Todd Woodbridge has come to the defence of John Millman after the Aussie was accused of ball tampering in his five-set thriller loss to Roger Federer.
Millman lost a super tiebreak to the Swiss Maestro on Rod Laver Arena as the clock pushed nearly 1am, which left the Aussie devastated.
‘WELL THAT SUCKED’: John Millman's down to earth response to Roger Federer heartbreak
But the former coach of Maria Sharapova, Sven Groeneveld, suggested Millman was ball-tampering as he wiped the ball on his sweaty clothes.
“Millman applying the old trick in speeding up the first serve by rolling the ball on his (I assume) wet shirt before he serves?” he wrote on Twitter.
— Sven Groeneveld 🍊 (@sventennis) January 24, 2020
“Is that legal in tennis I know it’s not in other ball sports like cricket and baseball? Do we have a rule in tennis?”
Doubles great Todd Woodbridge immediately replied claiming: “What happens when you put it in the pocket of your wet shorts?”
What happens when you put it in the pocket of your wet shorts?
— Todd Woodbridge (@toddwoodbridge) January 24, 2020
Woodbridge again defended Millman after the claims suggesting it was all part of his routine and there was no cheating going on.

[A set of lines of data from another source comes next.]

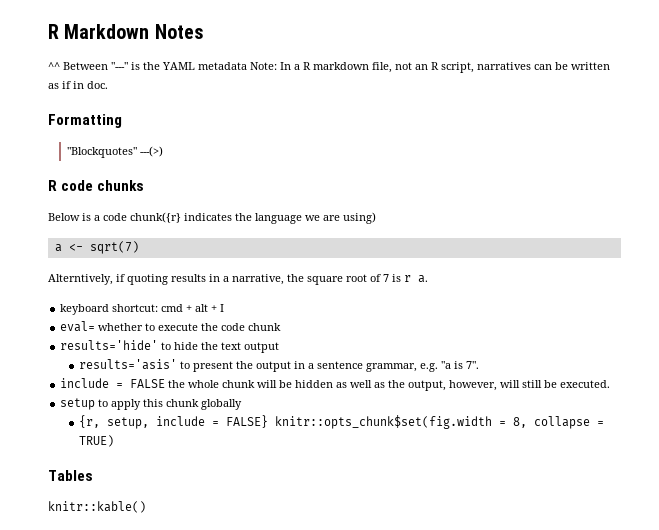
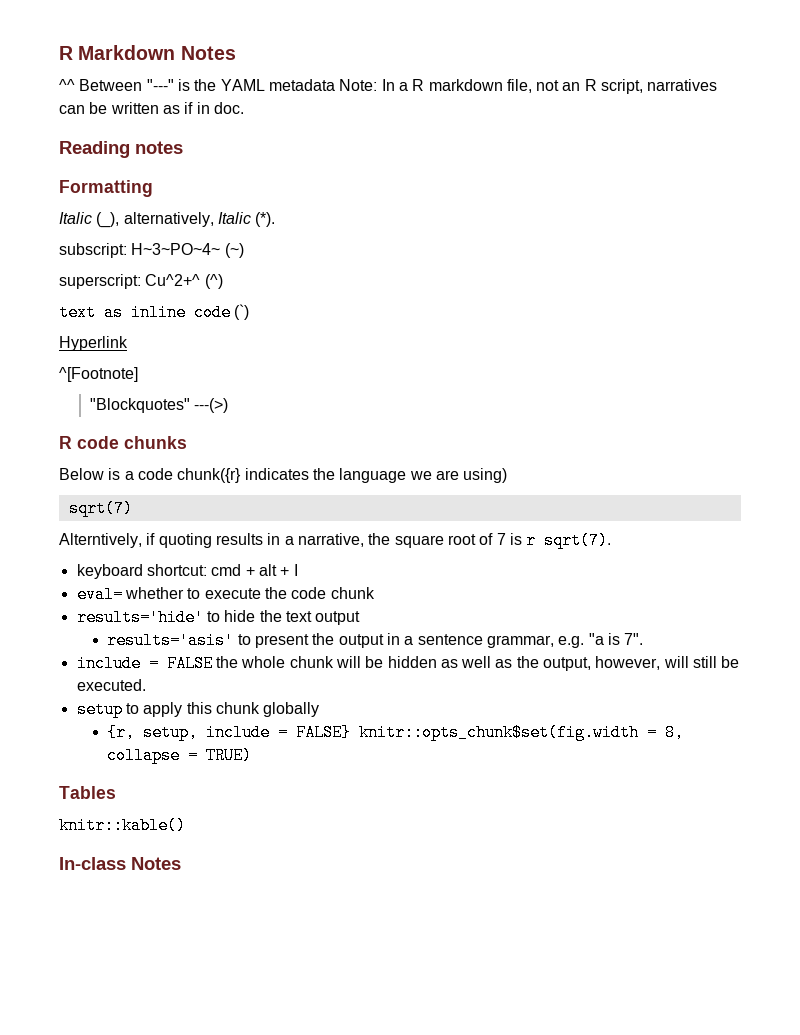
(108, 85) none -> [59,141,183,158] // Reading notes
(122, 121) none -> [59,212,276,228] [59,243,244,258] [59,274,223,289] [59,304,250,321] [59,336,128,351] [59,367,138,382] // Italic (_), alternatively, Italic (*). // subscript: H~3~PO~4~ (~) // superscript: Cu^2+^ (^) // text as inline code (`) // Hyperlink // ^[Footnote]
[54,244,83,252] a <- -> (508, 475) none
[418,275,428,283] a. -> [544,532,612,549] sqrt(7).
(146, 507) none -> [59,857,181,870] // In-class Notes

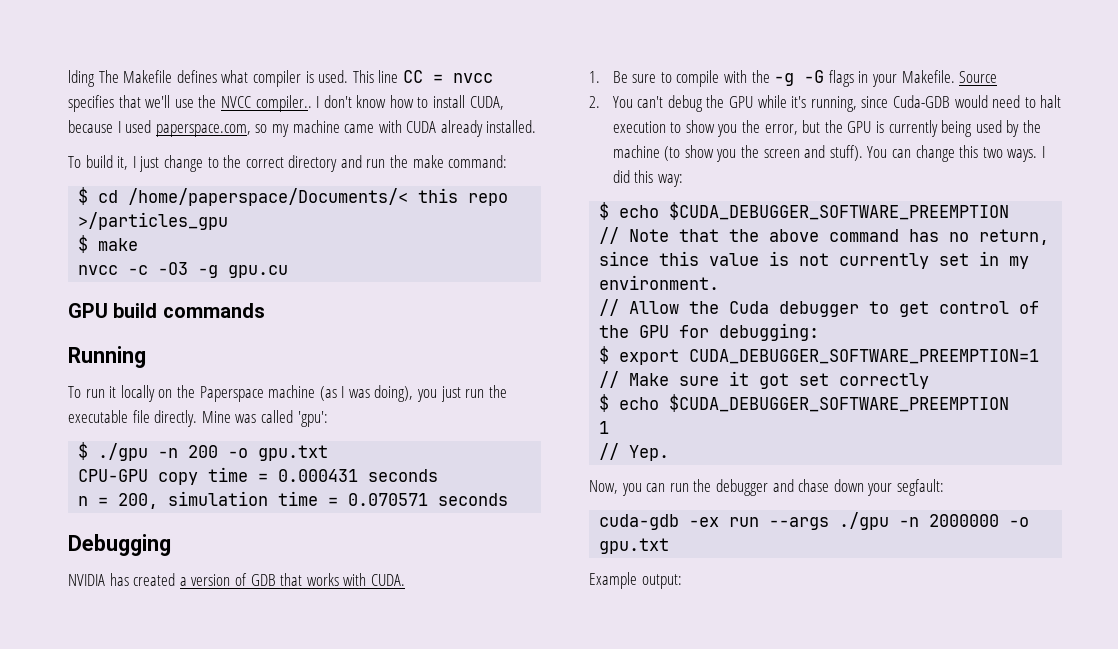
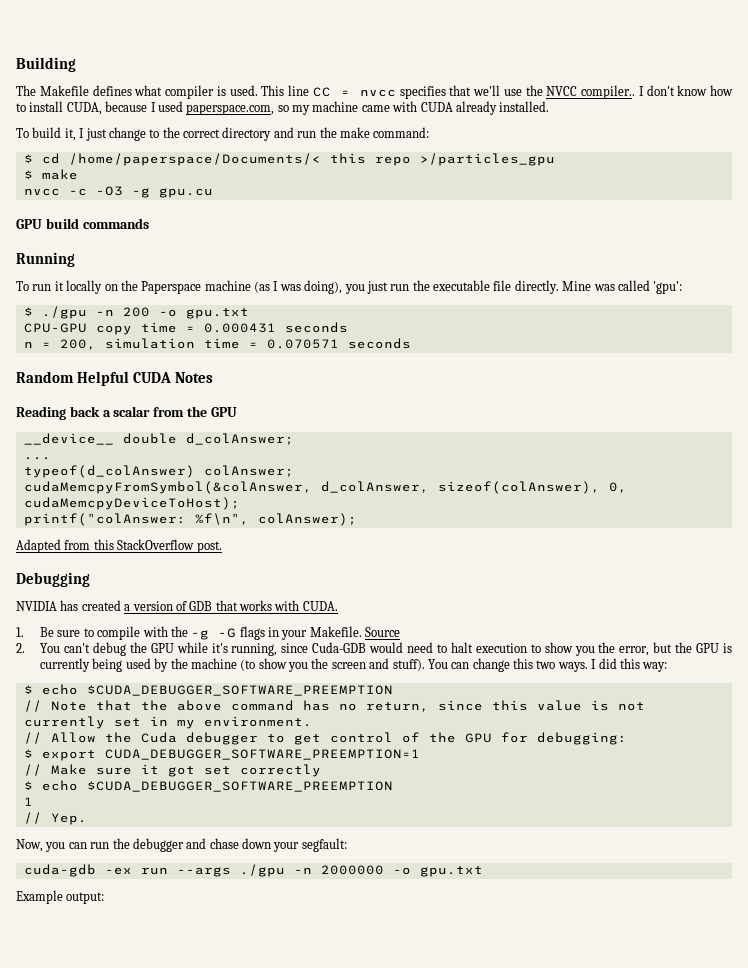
[68,70,95,87] lding -> [16,57,76,72] Building //
(509, 499) none -> [16,371,213,386] [16,406,237,420] [23,433,294,445] [23,457,51,460] [23,465,294,478] [23,481,627,494] [23,497,240,510] [23,513,357,526] [16,539,222,553] // Random Helpful CUDA Notes // Reading back a scalar from the GPU // __device__ double d_colAnswer; // ... // typeof(d_colAnswer) colAnswer; // cudaMemcpyFromSymbol(&colAnswer, d_colAnswer, sizeof(colAnswer), 0, cudaMemcpyDeviceToHost); // printf("colAnswer: %f\n", colAnswer); // Adapted from this StackOverflow post.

"I'm flabbergasted that anyone would suggest John Millman is cheating," Woodbridge told the Wide World of Sports.
"Last night by the time they finished I think it was around 17 degrees, so they weren't sweating profusely. What's the difference between that and players in humid conditions who are sweating profusely put a ball in their pocket?
"Having a wet ball compared to a dry ball isn't significantly slowing the ball down anyway. A new ball that is drier is faster and bouncier and more advantageous off a first serve.”
The USTA rules deem rubbing the ball to add water to it illegal, but the ITF does not deem it illegal.
Millman falls short
Until practically the final point on Rod Laver Arena it looked like lightning might strike twice.
Millman had compared his odds of upsetting Federer at a grand slam for a second time to that of the rare natural phenomenon.
But a repeat of his 2018 US Open upset of the 20-time major champion appeared in the making during their third-round clash at Melbourne Park until Federer finally prevailed 4-6 7-6 (7-2) 6-4 4-6 7-6 (10-8).
In a pulsating encounter the six-time champion had to call on all his fighting qualities, trailing the Australian 4-8 in their deciding super tiebreak, which is first to 10.